Source records section start
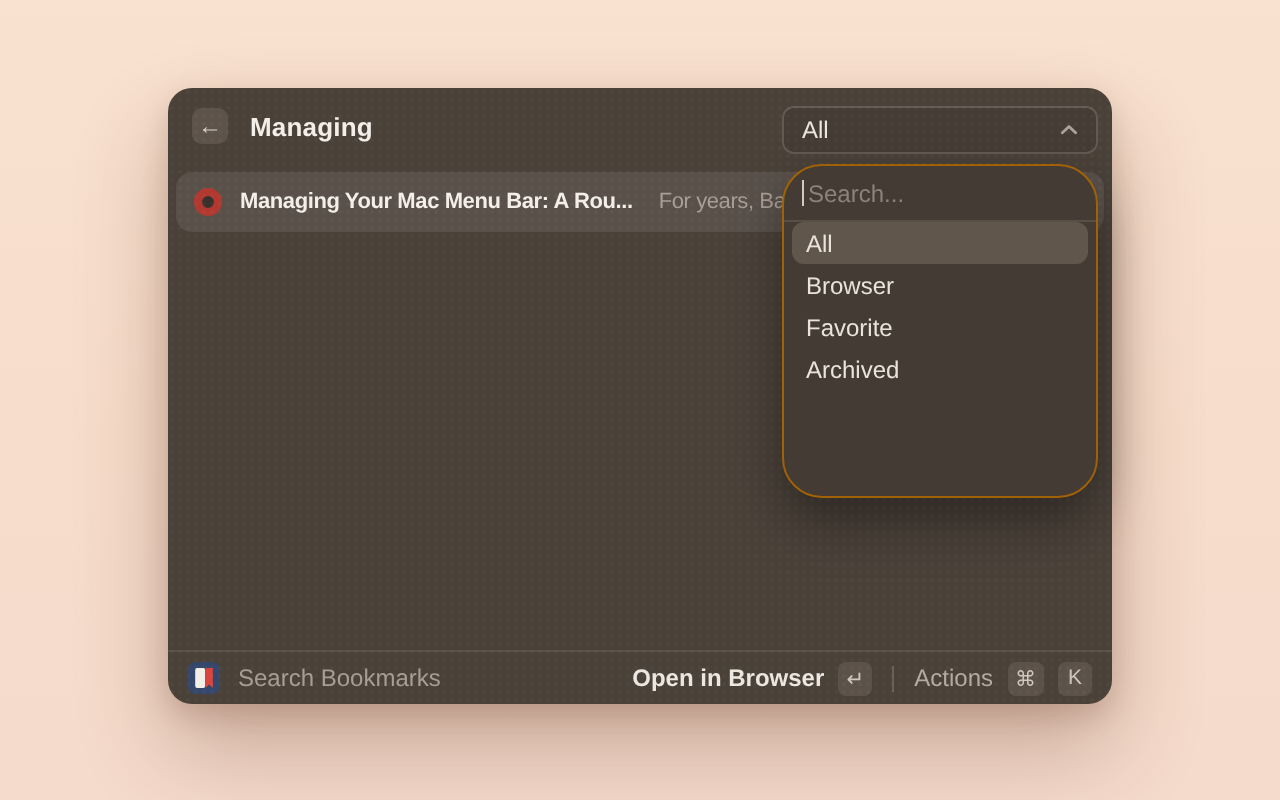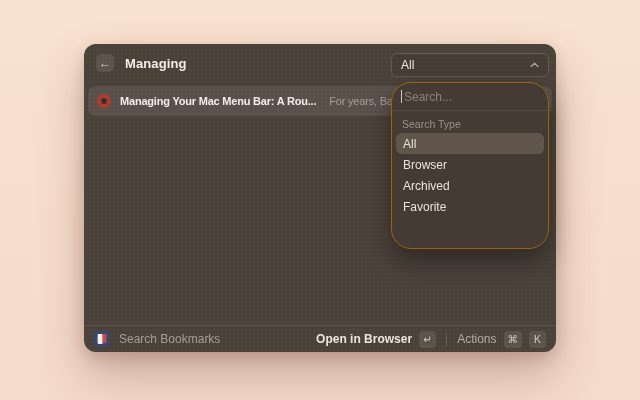--- a/index.html
+++ b/index.html
@@ -105,25 +105,24 @@
       <div class="ring-icon"></div>
       <div class="row-title">Managing Your Mac Menu Bar: A Rou...</div>
       <div class="row-subtitle">For years, Bartender has ren</div>
     </div>
 
     <div class="dropdown">
       <div class="dd-search">
         <span class="text-caret"></span>
         <span class="dd-placeholder">Search...</span>
       </div>
-      <div class="dd-section">Search Type</div>
       <div class="dd-option selected">All</div>
       <div class="dd-option">Browser</div>
+      <div class="dd-option">Favorite</div>
       <div class="dd-option">Archived</div>
-      <div class="dd-option">Favorite</div>
     </div>
 
     <div class="footer">
       <span class="app-icon">
         <svg width="16" height="16" viewBox="0 0 16 16">
           <rect width="16" height="16" rx="4" fill="#35476b"></rect>
           <rect x="3.6" y="3" width="5" height="10" rx="1" fill="#f2efe9"></rect>
           <path d="M8.8 3 h3.6 v10 l-1.8 -1.8 -1.8 1.8 z" fill="#d9453c"></path>
         </svg>
       </span>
Source records section end
Activity>
Everything in the listing should be copied exactly, apart from the images it holds.

Written response>
--- a/index.html
+++ b/index.html
@@ -105,25 +105,24 @@
       <div class="ring-icon"></div>
       <div class="row-title">Managing Your Mac Menu Bar: A Rou...</div>
       <div class="row-subtitle">For years, Bartender has ren</div>
     </div>
 
     <div class="dropdown">
       <div class="dd-search">
         <span class="text-caret"></span>
         <span class="dd-placeholder">Search...</span>
       </div>
-      <div class="dd-section">Search Type</div>
       <div class="dd-option selected">All</div>
       <div class="dd-option">Browser</div>
+      <div class="dd-option">Favorite</div>
       <div class="dd-option">Archived</div>
-      <div class="dd-option">Favorite</div>
     </div>
 
     <div class="footer">
       <span class="app-icon">
         <svg width="16" height="16" viewBox="0 0 16 16">
           <rect width="16" height="16" rx="4" fill="#35476b"></rect>
           <rect x="3.6" y="3" width="5" height="10" rx="1" fill="#f2efe9"></rect>
           <path d="M8.8 3 h3.6 v10 l-1.8 -1.8 -1.8 1.8 z" fill="#d9453c"></path>
         </svg>
       </span>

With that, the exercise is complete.